8.2. Example HTTP Connector
The Example HTTP connector has a simple goal: it reads comma-separated data over HTTP. For example, if you have a large amount of data in a CSV format, you can point the example HTTP connector at this data and write a SQL query to process it.
Code
The Example HTTP connector can be found in the presto-example-http directory in the root of the Presto source tree.
Maven Project
The Example HTTP connector uses Maven to build via the pom.xml file in the root of the plugin directory.
Project Dependencies
Plugins depend on the SPI from Presto:
<dependency>
<groupId>com.facebook.presto</groupId>
<artifactId>presto-spi</artifactId>
<scope>provided</scope>
</dependency>
The plugin uses the Maven provided scope because Presto provides the classes from the SPI at runtime and thus the plugin should not include them in the plugin assembly.
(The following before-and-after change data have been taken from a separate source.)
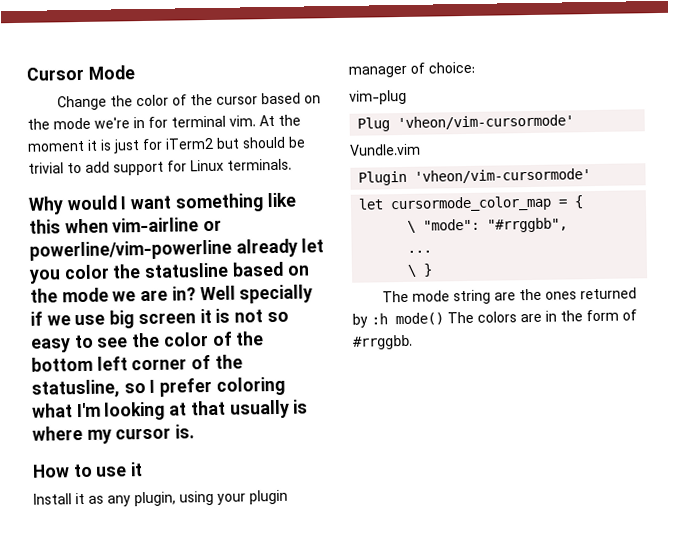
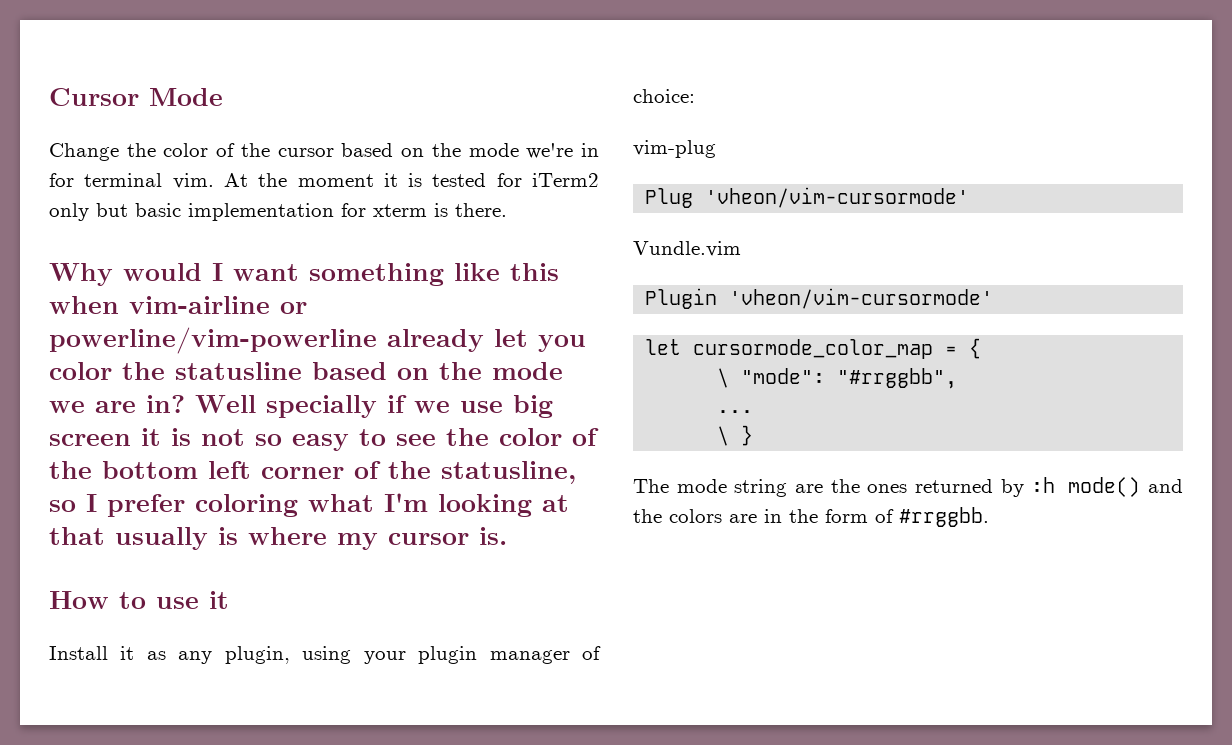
[113,139,140,154] just -> [432,173,487,187] tested
[216,136,306,149] [28,158,292,176] but should be trivial to add support for Linux terminals. -> [49,203,507,221] only but basic implementation for xterm is there.
[447,311,474,324] The -> [1148,479,1183,493] [633,509,662,523] and the

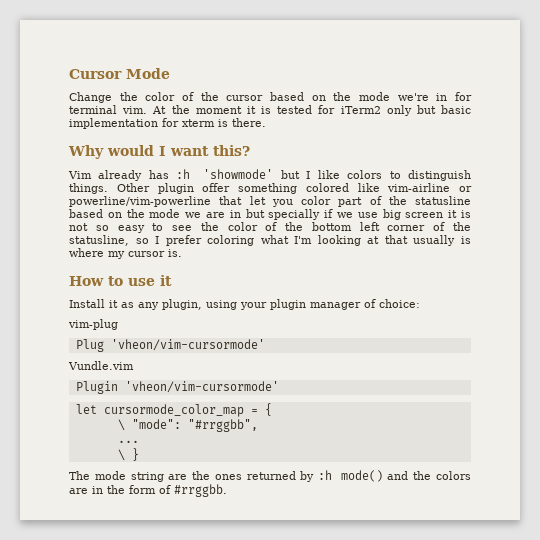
[309,263,559,286] [49,296,119,314] something like this when -> [213,145,250,156] [68,169,472,181] [69,183,380,194] this? // Vim already has :h 'showmode' but I like colors to distinguish things. Other plugin offer something colored like
[387,329,484,352] already -> [219,196,243,205] that
(112, 371) none -> [338,196,382,207] part of
[146,395,256,413] in? Well -> [229,209,265,218] in but

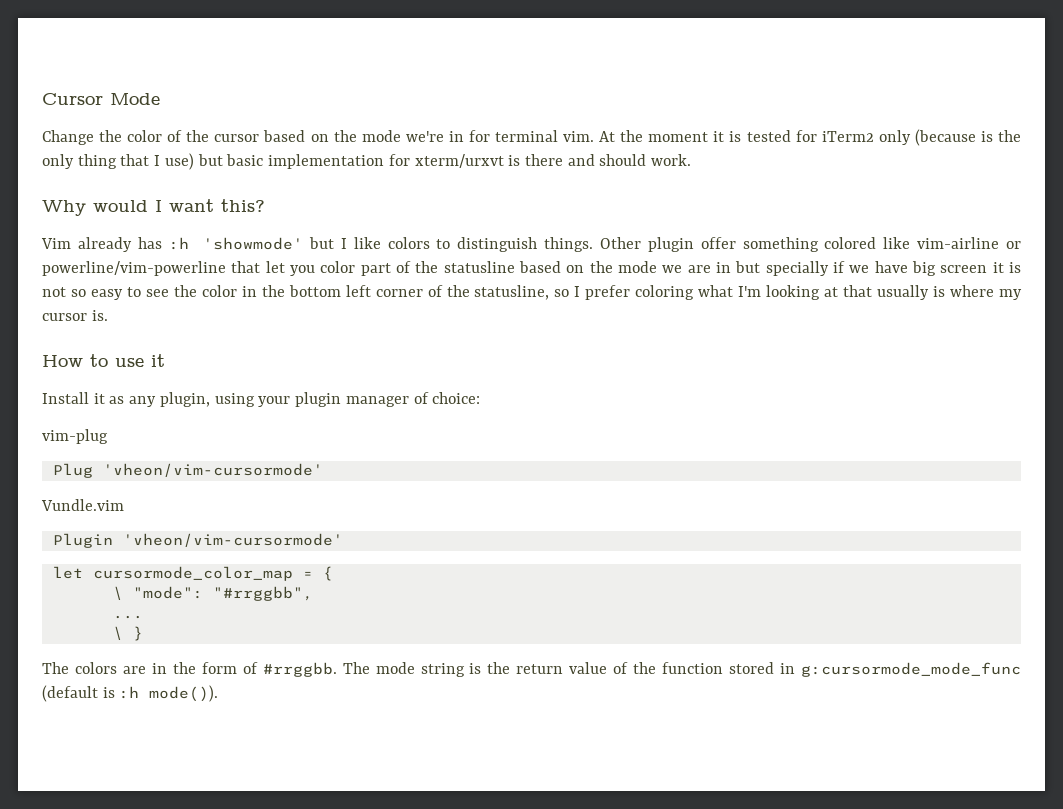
[416,105,472,114] [69,118,266,129] but basic implementation for xterm is there. -> [914,129,1022,146] [42,153,692,170] (because is the only thing that I use) but basic implementation for xterm/urxvt is there and should work.
[357,212,378,218] use -> [874,261,908,273] have
[265,222,278,231] of -> [241,286,257,297] in
[94,470,432,482] mode string are the ones returned by :h mode() and the -> (69, 668) none
(227, 490) none -> [342,662,1022,677] [42,685,219,702] The mode string is the return value of the function stored in g:cursormode_mode_func (default is :h mode()).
There are a few other dependencies that are provided by Presto such as javax.inject and Jackson. In particular, Jackson is used for serializing handles and thus plugins must use the verison provided by Presto.
All other dependencies are based on what the plugin needs for its own implementation. Plugins are loaded in a separate class loader to provide isolation and to allow plugins to use a different version of a library that Presto uses internally.
Plugin Implementation
The plugin implementation in the Example HTTP connector looks very similar to other plugin implementations. Most of the implementation is devoted to handling optional configuration and the only function of interest is the following:
@Override
public <T> List<T> getServices(Class<T> type)
{
if (type == ConnectorFactory.class) {
return ImmutableList.of(type.cast(new ExampleConnectorFactory(getOptionalConfig())));
}
return ImmutableList.of();
}
Note that the ImmutableList class is a utility class from Guava.
As with all plugins, this plugin overrides the getServices() method and returns an ExampleConnectorFactory in response to a request for a service of type ConnectorFactory.
ConnectorFactory Implementation
In Presto, the primary object that handles the connection between Presto and a particular type of data source is the Connector object, which are created using ConnectorFactory.
This implementation is available in the class ExampleConnectorFactory. The first thing the connector factory implementation does is specify the name of this connector. This is the same string used to reference this connector in Presto configuration.
@Override
public String getName()
{
return "example-http";
}
The real work in a connector factory happens in the create() method. In the ExampleConnectorFactory class, the create() method configures the connector and then asks Guice to create the object. This is the meat of the create() method without parameter validation and exception handling:
// A plugin is not required to use Guice; it is just very convenient
Bootstrap app = new Bootstrap(
new JsonModule(),
new ExampleModule(connectorId));
Injector injector = app
.strictConfig()
.doNotInitializeLogging()
.setRequiredConfigurationProperties(requiredConfig)
.setOptionalConfigurationProperties(optionalConfig)
.initialize();
return injector.getInstance(ExampleConnector.class);
Connector: ExampleConnector
This class allows Presto to obtain references to the various services provided by the connector.
Metadata: ExampleMetadata
This class is responsible for reporting table names, table metadata, column names, column metadata and other information about the schemas that are provided by this connector. ConnectorMetadata is also called by Presto to ensure that a particular connector can understand and handle a given table name.
The ExampleMetadata implementation delegates many of these calls to ExampleClient, a class that implements much of the core functionality of the connector.
Split Manager: ExampleSplitManager
The split manager partitions the data for a table into the individual chunks that Presto will distribute to workers for processing. In the case of the Example HTTP connector, each table contains one or more URIs pointing at the actual data. One split is created per URI.
Record Set Provider: ExampleRecordSetProvider
The record set provider creates a record set which in turn creates a record cursor that returns the actual data to Presto. ExampleRecordCursor reads data from a URI via HTTP. Each line corresponds to a single row. Lines are split on comma into individual field values which are then returned to Presto.